§ **EXERCISE**: Repeat word for word every line from the one holding "[168,153,184,163] [2] -> (739, 206) //" to the end of the material below.

(SUPPLIED MATERIAL Opens)

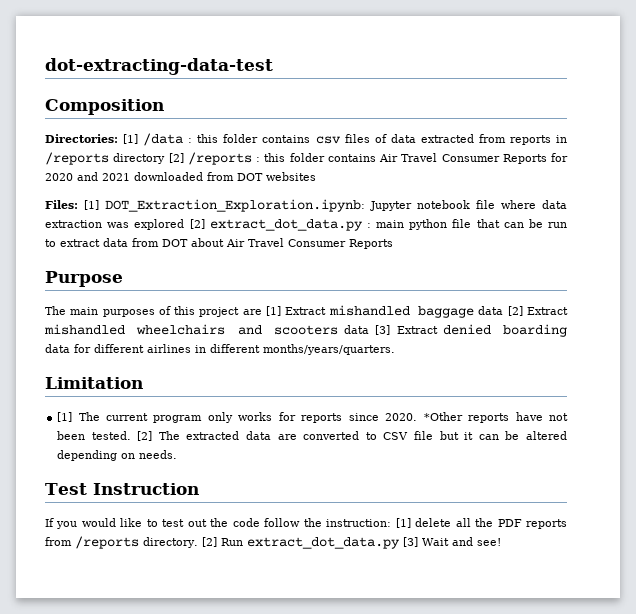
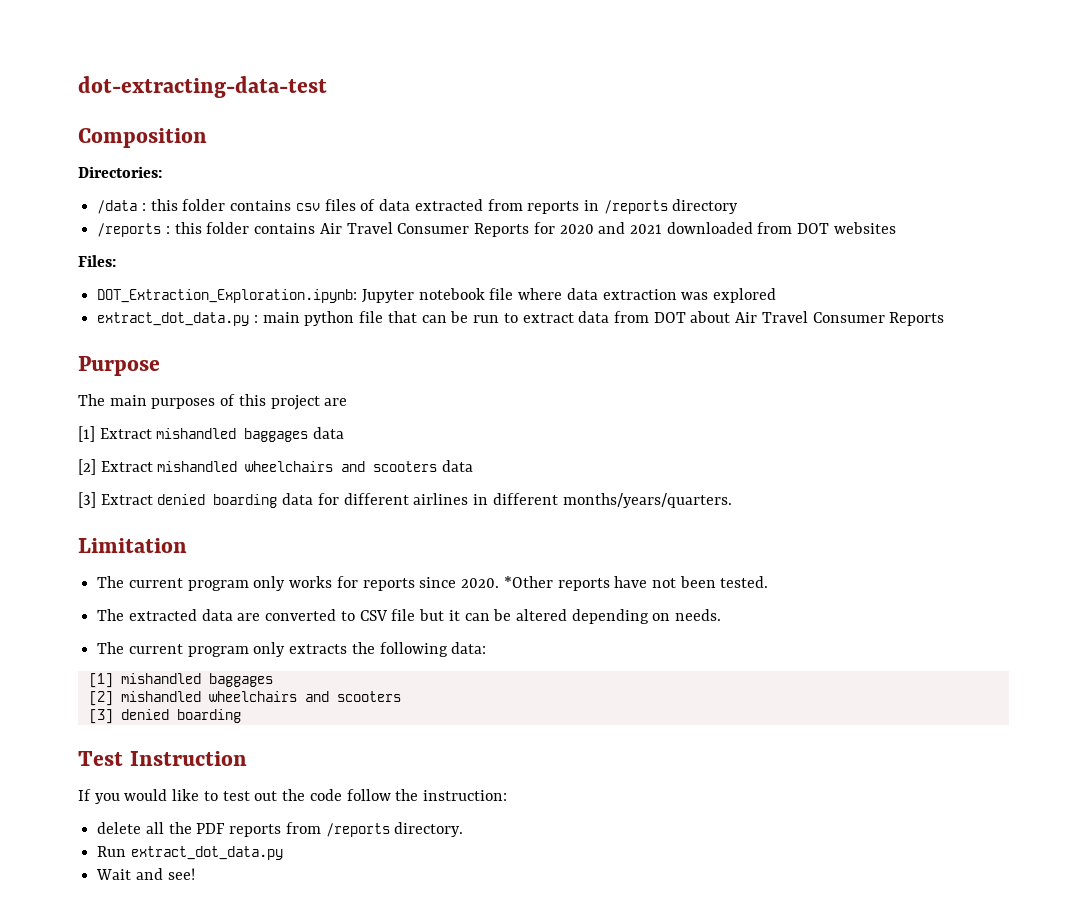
[123,134,139,144] [1] -> (162, 172) //
[168,153,184,163] [2] -> (739, 206) //
[84,200,99,210] [1] -> (116, 261) //
[189,219,205,229] [2] -> (777, 295) //
(262, 312) none -> (348, 402) //
[418,306,504,318] baggage data -> [244,427,345,442] baggages data //
(370, 329) none -> (474, 466) //
[57,412,73,422] [1] -> (187, 545) none
[137,431,153,441] [2] -> (769, 582) //
(178, 454) none -> [97,642,487,657] [88,673,273,688] [88,691,401,706] [88,709,241,724] // The current program only extracts the following data: // [1] mishandled baggages // [2] mishandled wheelchairs and scooters // [3] denied boarding
[395,518,411,528] [1] -> (507, 795) //
[201,537,217,547] [2] -> (464, 829) //
[402,537,418,547] [3] -> (283, 853) //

(SUPPLIED MATERIAL Closes)

§ **EXERCISE ANSWER**:
[168,153,184,163] [2] -> (739, 206) //
[84,200,99,210] [1] -> (116, 261) //
[189,219,205,229] [2] -> (777, 295) //
(262, 312) none -> (348, 402) //
[418,306,504,318] baggage data -> [244,427,345,442] baggages data //
(370, 329) none -> (474, 466) //
[57,412,73,422] [1] -> (187, 545) none
[137,431,153,441] [2] -> (769, 582) //
(178, 454) none -> [97,642,487,657] [88,673,273,688] [88,691,401,706] [88,709,241,724] // The current program only extracts the following data: // [1] mishandled baggages // [2] mishandled wheelchairs and scooters // [3] denied boarding
[395,518,411,528] [1] -> (507, 795) //
[201,537,217,547] [2] -> (464, 829) //
[402,537,418,547] [3] -> (283, 853) //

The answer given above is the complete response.